Over the past two decades, attention to the impact of environmental pollution on particular segments of society has been steadily growing. Since the adoption of the Civil Rights Act of 1964 (Title VI) discrimination on the basis of race, color or national origin by programs or activities receiving federal funds has been prohibited. Regulations prohibit any entity that is granted a permit to operate by U.S. EPA from acting in a way that has a disproportionate or discriminatory impact on people because of their race, color, sex or national origin, including indigenous peoples. It does not matter whether the permit applicant intended to discriminate, or knew its action had a discriminatory impact. All that matters is that the action had any discriminatory effect. Environmental justice (EJ), environmental equality and environmental racism all have been used to describe a belief that poor and minority communities as well as indigenous people and their lands suffer greater exposure to environmental pollution than other communities; that these communities often bear a disproportionate share of the burdens and realize few of the benefits of living near industrial facilities; and that historically these communities have lacked the power or opportunity to participate in decisions affecting them.

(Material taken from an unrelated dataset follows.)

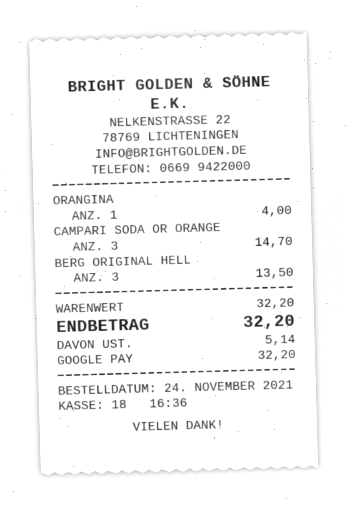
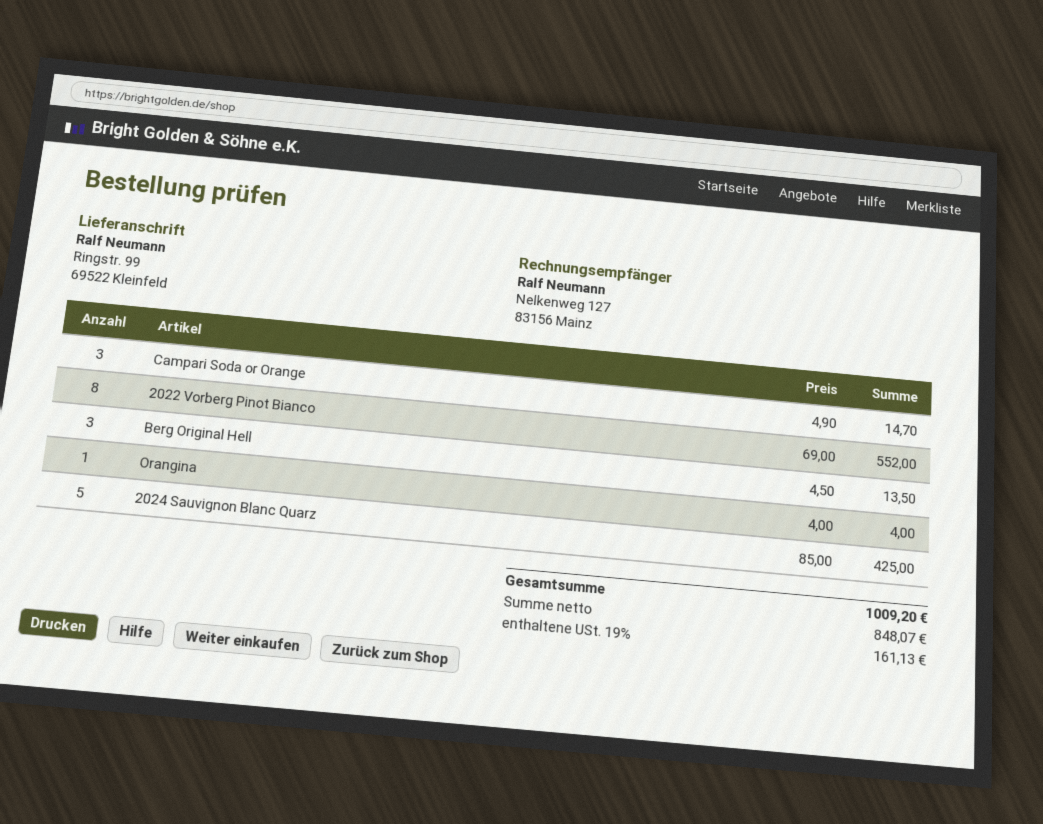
2022 Vorberg Pinot Bianco: none -> 8 for 552.00
2024 Sauvignon Blanc Quarz: none -> 5 for 425.00
tax: 5.14 -> 161.13
total: 32.20 -> 1009.20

EJ is not just an air, land and water issue. A company’s total impact on its neighboring communities - ranging from its emission reduction efforts to its local hiring and purchasing practices to the scope and focus of its contributions to the community - is now being examined by environmental justice advocates, the media and regulatory agencies.
Community groups have been formed all across the country to find solutions to environmental problems that have negative impacts on their affected peoples. While these groups originally formed in neighborhoods in response to a singular event such as the construction of a new incinerator, studies were initiated and found to show statistical relationships between racial/socioeconomic status and environmental risks.
Issues and concerns that EJ activists want addressed:
- The right to meaningful participation in decisions that affect their lives, property and the things their community values.
- Inclusion in facility decisions that affect them; dialogue with facility.
- Full compliance by facilities with all laws and regulations.
- Proof that products and processes are safe.
- Toxic use reduction.
- Quality employment and advancement opportunities; minority representation in management.
- Worker protection. Adherence to regulations may not be enough to show adequate protection.
- More opportunities at facilities for local minority vendors and contractors.
- Compensation for declining property values determined at pre-plant levels, adjusted for inflation.
- Total emission reductions. A plant may be in compliance, but the load from all sources in the area should be considered when assessing risk and potential health effects.
Best Management Practices & Pollution Prevention
U.S. EPA Office of Environmental Justice has formed an advisory committee to the administrator. A subcommittee has been formed to focus on pollution prevention recommendations and programs that focus on EJ impacted groups/communities.
For access to vendors who may supply alternative materials and equipment, see the PNEAC Vendor Directory.
Environmental justice requirements have been inserted into land (waste), air, and water regulations or guidance. Additionally EJ guidance has been incorporated into enforcement and research activities.